Переночевав на белоснежных постелях, мы спустились утром в уютнейший ресторан с восхитительным шведским столом, горой фруктов, бьющими в окна лучами солнца. После московской зимы, собачьего холода, грязи и копоти, нас окружали изумрудные горы, оазис, рай, сон, сказка.

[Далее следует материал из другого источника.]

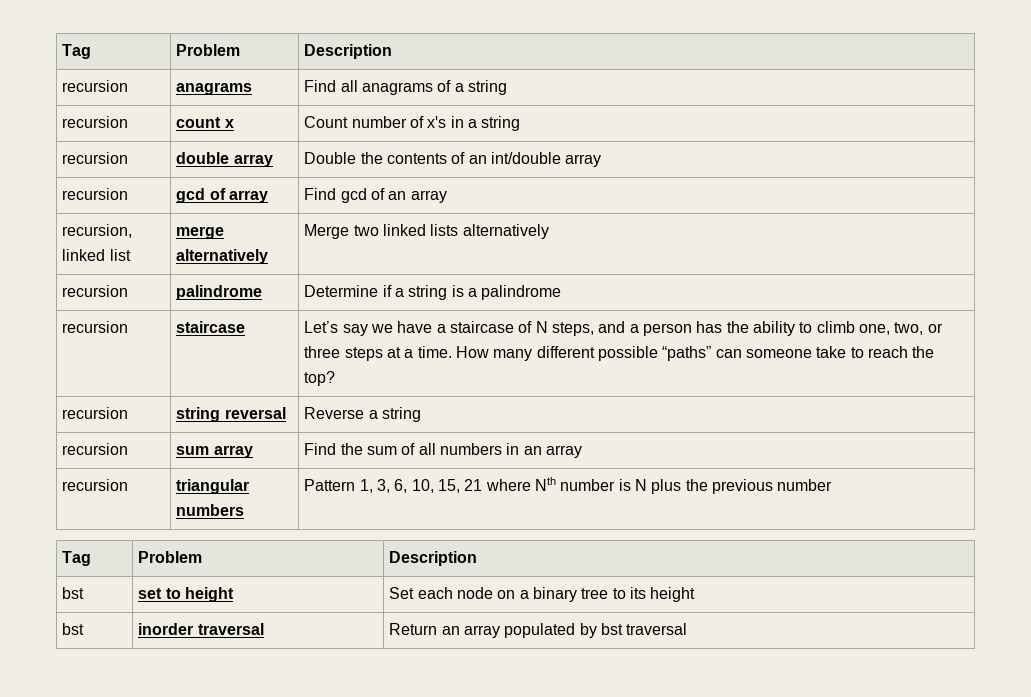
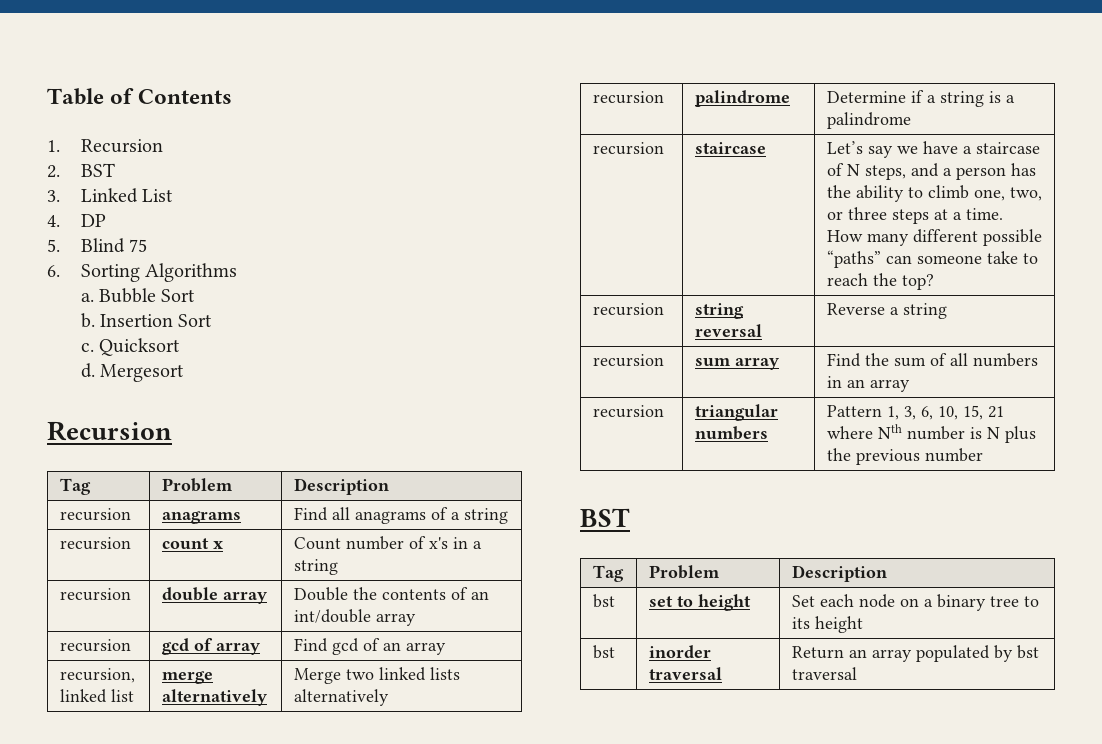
(62, 51) none -> [47,88,233,105] [47,139,163,153] [47,163,115,178] [47,188,174,203] [47,214,106,227] [47,238,148,253] [47,263,238,282] [80,288,196,303] [80,313,213,328] [80,338,181,356] [80,363,185,382] [47,421,172,441] Table of Contents // 1. Recursion // 2. BST // 3. Linked List // 4. DP // 5. Blind 75 // 6. Sorting Algorithms // a. Bubble Sort // b. Insertion Sort // c. Quicksort // d. Mergesort // Recursion //
(833, 485) none -> [580,508,630,527] // BST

Для начала Маушка проинструктировала меня, как вести себя с президентом.
— Маушка, — пытался перечить я, — все не так просто. Если Микельсен написал роман, значит, у него есть авторское честолюбие. И когда мы попытаемся подсунуть ему моих восемь страничек как якобы вариант экранизации авторского сочинения, я думаю, разразится дикий скандал. Боюсь, он тут же свяжется со своим корешем Леонидом Ильичем и попросит специального разрешения без суда и следствия застрелить меня из именного президентского оружия. И тот ему такое разрешение, конечно же, немедленно даст.
— Абсолютно не факт, — настаивала Маушка. — Микельсен убеждаем. Попробуем его убедить.